'A lot of actors disappear after one big hit show, and I thought maybe it was time for me too.'
Asha Negi has delivered strong characters in Baarish and Abhay 2.
The actress, who has seen success from her days in Pavitra Rishta and Bade Acche Lagte Hain, is excited about playing a journalist in the Kunal Kemmu thriller, Abhay 2.
"It was becoming monotonous playing similar docile kinds of roles," she tells Rediff.com Contributor Rajul Hegde.
How comfortable are you about working in the new normal?
In the beginning, we were a little paranoid, but now we have gotten used to it and are following the guidelines.
The first day, after shooting for 12 hours, when I got back home, I was so exhausted, I could not get up for dinner.
Due to the lockdown, we have become lethargic so it will take some time for us to catch up.
Was it a welcome change to play a journalist since you have always played the girl-next-door?
As an actor, I was dying to do something different.
It was becoming monotonous playing similar docile kinds of roles.
Luckily this show happened, where I play a strong character. It was like a breath of fresh air.
I told them if possible, add some stunts too (laughs).
Did you have any reference point for the character?
Being a part of this industry for 10 years, I have been surrounded by journalists and spent ample time with them. That helped me shape my character.
During the lockdown, I watched the English film Bombshell. Margot Robbie's performance as Kayla Pospisil is phenomenal.
Plus, I have been watching television news since I was in school, so I had an idea about playing a journalist.
Ram Kapoor said in an interview that when you were shooting for Bade Achhe Lagte Hain with him, you had told the director to send him out during your scenes as his presence would make you nervous.
(Laughs). Yes, I didn't know acting at all then.
But being in front of a senior actor who is so talented would make me more nervous.
I remember my first shot after the lockdown, I felt I had forgotten acting.
I still get nervous at times, but it's minor.
I haven't shot with Ram Kapoor sir yet for Abhay 2 but when it happens, I will still get nervous.
In front of all the senior film or television actors, I get intimidated.
How was it working with Director Ken Ghosh and Kunal Kemmu in Abhay 2?
Ken is a very dear friend and Kunal is a sweetheart.
We bonded because we are both pahadis. He is from Kashmir and I am from Dehradun.
This is his second season while I was new on the set, but he made sure that we were comfortable.
A lot of people know him as a brilliant actor but behind the scenes he is also hardworking.
In an interview, you said that you just packed your bags and came to Mumbai to act.
I had not done any acting course, theatre or any grooming. But I was confident that I would get to do ads and films without any difficulty in Mumbai.
When I started going for auditions, I realised it was not so simple.
Firstly, there was a lot of pressure from my family because they weren't ready to send me to Mumbai.
When I convinced them, they told me to come back in two-three months if it did not work out.
Since I had limited time, I thought if I get television, I should start doing it.

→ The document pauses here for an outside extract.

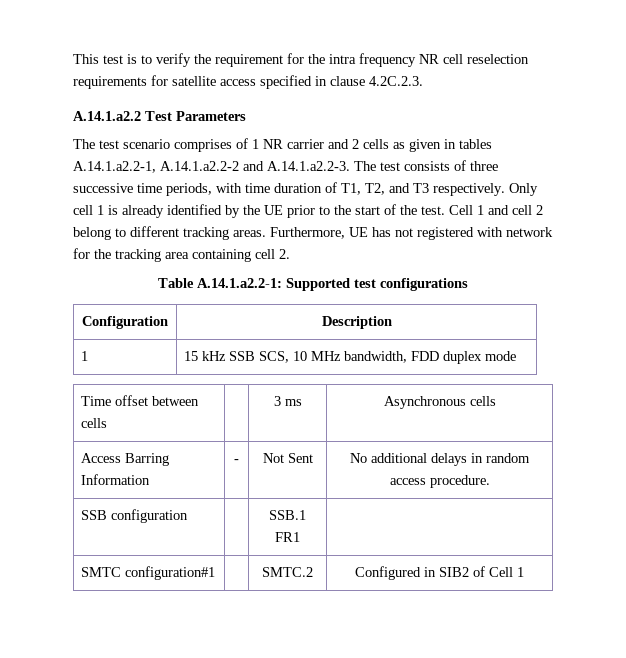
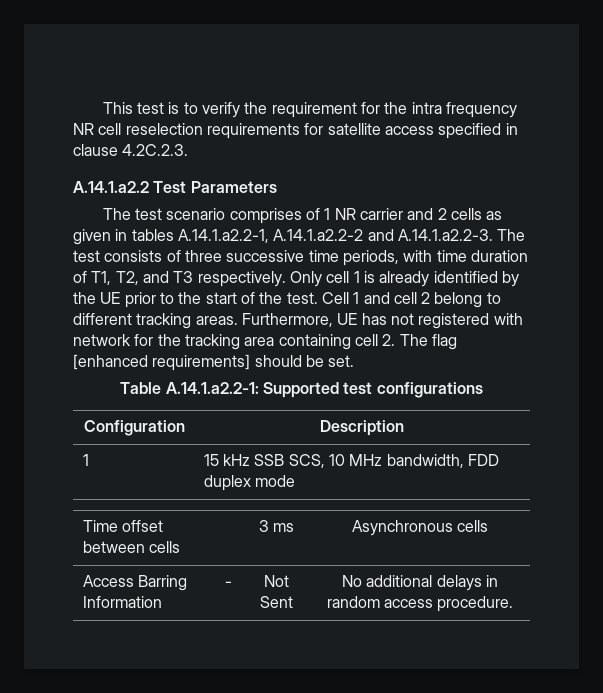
- Furthermore, UE has not registered with network for the tracking area containing cell 2.
+ Furthermore, UE has not registered with network for the tracking area containing cell 2. The flag [enhanced requirements] should be set.
- SSB configuration | | SSB.1 FR1 |
- SMTC configuration#1 | | SMTC.2 | Configured in SIB2 of Cell 1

That's when I got my first show, Sapnon Se Bahre Naina.
It was a cameo for a month, but I performed so badly that the makers reduced it to 10 days (laughs).
My second show was Bade Acche Lagte Hain. I will always be grateful to Ram (Kapoor) sir and Sakshi Tanwar ma'am because they were nice to me and motivated me during the scenes. I would get nervous, fumble and forget my lines.
After Pavitra Rishta. there was a slump in your career. You were depressed as well. How did you deal with it?
I did two shows one after another, but both went off air within a month.
I was depressed because nothing was working out for me.
A lot of actors disappear after one big hit show, and I thought maybe it was time for me too.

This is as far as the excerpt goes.